Indra Subagja - detikNews
Jakarta - Kasus pemukulan pramugari Sriwijaya Air
Febriani (31) oleh Kepala Dinas Badan Koordinasi Penanaman Modal Daerah
(BKPMD) Bangka Belitung, Zakaria Umar Hadi sudah bergulir ke proses
hukum. Pihak Sriwijaya Air berharap kasus ini bisa selesai lewat proses
hukum.
"Kita serahkan sepenuhnya ke kepolisian, harus proses
melalui hukum," jelas juru bicara Sriwijaya Air, Agus Soedjono saat
dikonfirmasi detikcom, Kamis (6/6/2013).
Menurut Agus, pramugari
Febriani sudah sesuai aturan mengingatkan Zakaria agar mematikan HP
karena pesawat yang ditumpangi pada Rabu (5/6) malam dari Bandara
Soekarno-Hatta, Cengkareng sudah akan terbang.

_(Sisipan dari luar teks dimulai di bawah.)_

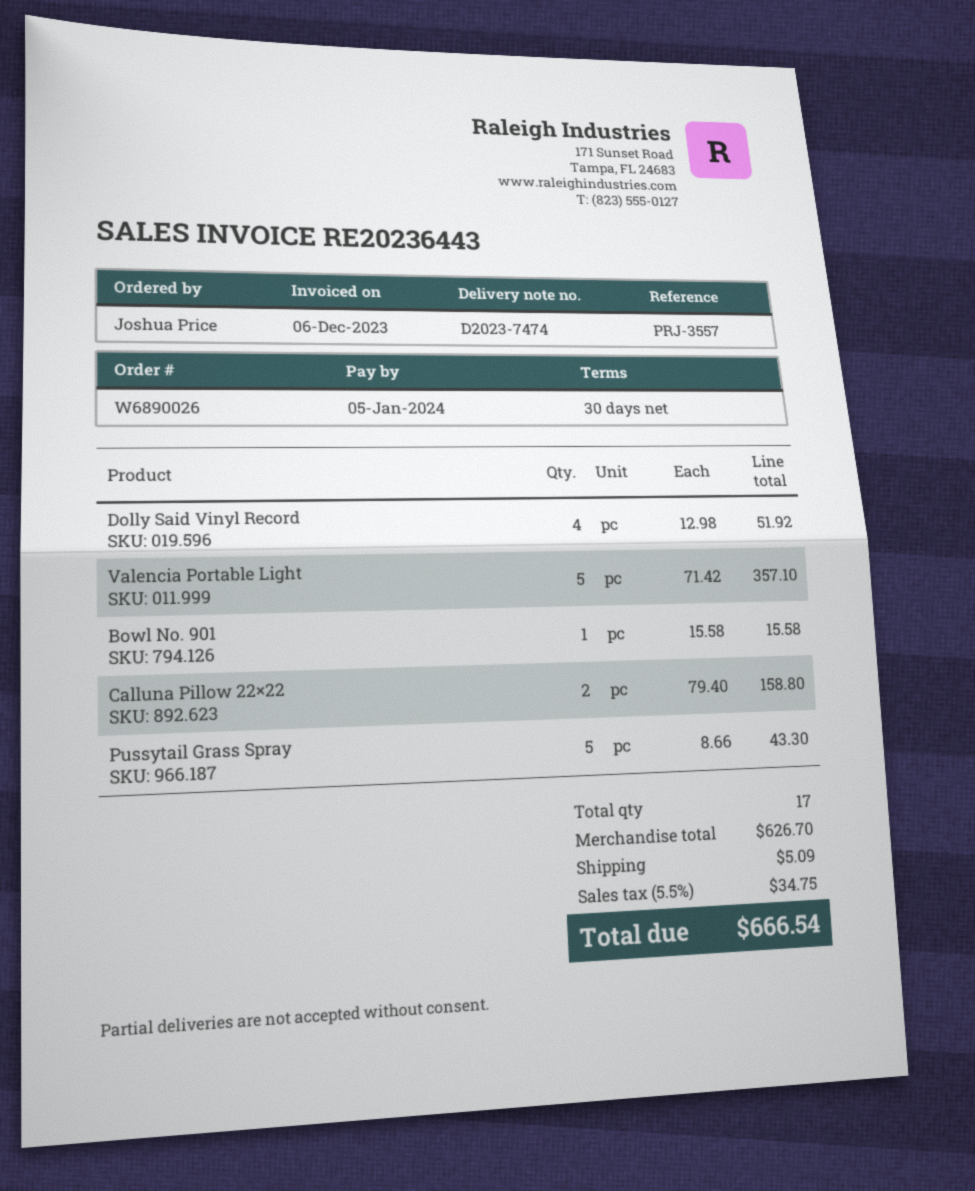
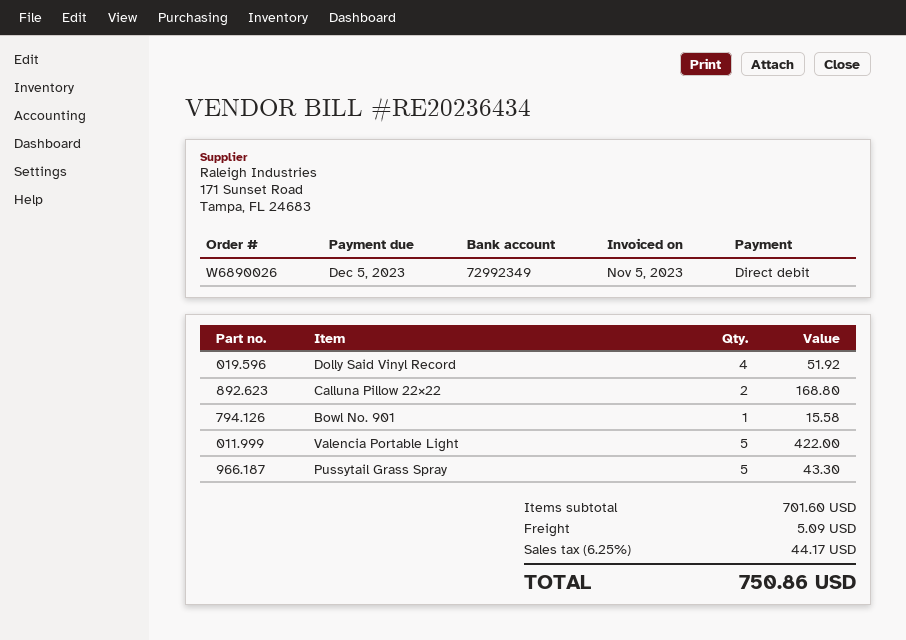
invoice number: RE20236443 -> RE20236434
invoice date: 2023-12-06 -> 2023-11-05
due date: 2024-01-05 -> 2023-12-05
Valencia Portable Light: 5 for 357.10 -> 5 for 422.00
Calluna Pillow 22×22: 2 for 158.80 -> 2 for 168.80
subtotal: 626.70 -> 701.60
tax: 5.5% = 34.75 -> 6.25% = 44.17
total: 666.54 -> 750.86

Teguran dilakukan dengan
sopan.
"Sampai seperti ini ada pemukulan sangat disayangkan,
sebagai manusia semestinya tahu etika. Sesuai aturan sebelum boarding
seharusnya sudah mati," tuturnya.
Setibanya di Bandara di
Pangkalpinang, Febri dipukul dengan koran dan didorong. Febri kemudian
melapor ke Polsek Pangkalanbaru. Kasus ini masih dalam pemeriksaan
polisi.
Pengacara Zakaria, Ellisa menegaskan kliennya khilaf karena sedang ada masalah. Istrinya tengah sakit.